Contrast Dressel’s self awareness to the Harvard computer scientist who developed a tool to help law enforcement automatically classify crimes as gang related, and recently told a skeptic he had no responsibility to think about how his technology might be used because he’s “just an engineer.” Dressel did not need someone to tell her to think about how technology and society interact. Her liberal arts education gave her a solid intellectual foundation, and so she instinctively asks these questions. We need more computer scientists and engineers like her, and to get them, we need academic computer science and engineering programs to take the social sciences seriously.

Second, I couldn’t help but notice that during Dressel’s presentation, she discussed accuracy and fairness, but not justice. That’s an important omission, as courts and legislators nationwide look to adopt risk assessment tools in the criminal legal system. After all, even if the COMPAS tool predicted recidivism risk with 100 percent accuracy, would it be just to use it to keep someone in confinement? Put another way, are we comfortable outsourcing the responsibility for depriving someone of their freedom to a machine? In the bail context, the question is just as important: Do we think justice is served when an algorithm determines whether someone should await trial at home, or be locked in a cage until they have their day in court? This real-life scenario brings us very close to the pre-crime system depicted in the film MINORITY REPORT. That film, like the book on which it is based, is a dystopia—not a road map.

Whether we should use these tools at all is an important threshold question, because judges have an incentive to shrug off responsibility for making critical decisions like whether to hold someone on bail or let them go home. After all, no judge wants to be the person who let someone out of detention only to see that person arrested for murder. In a perverse way, the understandable human fear of a political backlash could lead to the conclusion that risk assessment tools, if made more accurate and less racist, are a better alternative than allowing judges to make decisions from the lizard parts of their brains. But succumbing to a toxic political environment, and building an architecture of techno-legal repression around it, takes us in a dangerous direction, in which no human being can be held responsible for depriving another human being of their freedom. Instead of reacting to a political problem—fear and the impulse to incarcerate it produces—by implementing a technological solution, wouldn’t it be better to work to change the political culture that rewards incarceration and punishes leniency? That’s longer term work, but it’s arguably guaranteed to produce better outcomes.

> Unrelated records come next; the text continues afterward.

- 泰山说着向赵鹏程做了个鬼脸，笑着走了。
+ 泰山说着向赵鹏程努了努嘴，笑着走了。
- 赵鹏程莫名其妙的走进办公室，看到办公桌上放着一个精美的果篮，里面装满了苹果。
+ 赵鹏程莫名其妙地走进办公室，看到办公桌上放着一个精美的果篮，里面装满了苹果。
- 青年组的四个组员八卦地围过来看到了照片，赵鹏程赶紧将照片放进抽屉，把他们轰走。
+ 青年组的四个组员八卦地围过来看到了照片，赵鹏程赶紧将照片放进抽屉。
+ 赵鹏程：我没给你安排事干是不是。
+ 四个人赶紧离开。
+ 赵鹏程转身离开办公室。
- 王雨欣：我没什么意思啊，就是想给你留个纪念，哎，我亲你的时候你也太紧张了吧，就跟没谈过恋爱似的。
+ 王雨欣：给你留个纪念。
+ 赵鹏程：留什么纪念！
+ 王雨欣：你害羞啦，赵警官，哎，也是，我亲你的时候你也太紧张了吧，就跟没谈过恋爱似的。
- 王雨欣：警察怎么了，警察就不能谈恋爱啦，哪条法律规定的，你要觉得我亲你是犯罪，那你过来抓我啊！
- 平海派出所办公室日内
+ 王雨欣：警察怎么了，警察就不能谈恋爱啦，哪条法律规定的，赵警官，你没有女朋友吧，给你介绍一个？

Equally important, the availability of risk assessment tools in the bail, sentencing, and parole contexts may have the very dangerous impact of deferring substantive reforms that would more radically reshape our existing system. For example, why eliminate cash bail, risking political fallout should someone get hurt as a result, when a legislature could instead mandate the use of risk assessment tools, and in so doing make it look like they are responding to advocates and reforming the system? Why decriminalize drug possession or shift funding from police and prisons to public health and housing, when it’s much cheaper and easier to leave the system basically intact, and inject some 21st century sounding technology into it? Why risk alienating powerful police and prison unions, when legislators can make it appear as if they are open to systemic reform, while they tinker around the edges, and potentially entrench rather than upend existing reactionary dynamics?

We must be careful what we build, and always, when the subject is the deprivation of human freedom, think about not just accuracy and fairness, but center justice as our guiding star. Doing so will require big picture social, political, economic, legal, and institutional change, not the reproduction of existing systems through agency-deferring technologies like risk assessment instruments.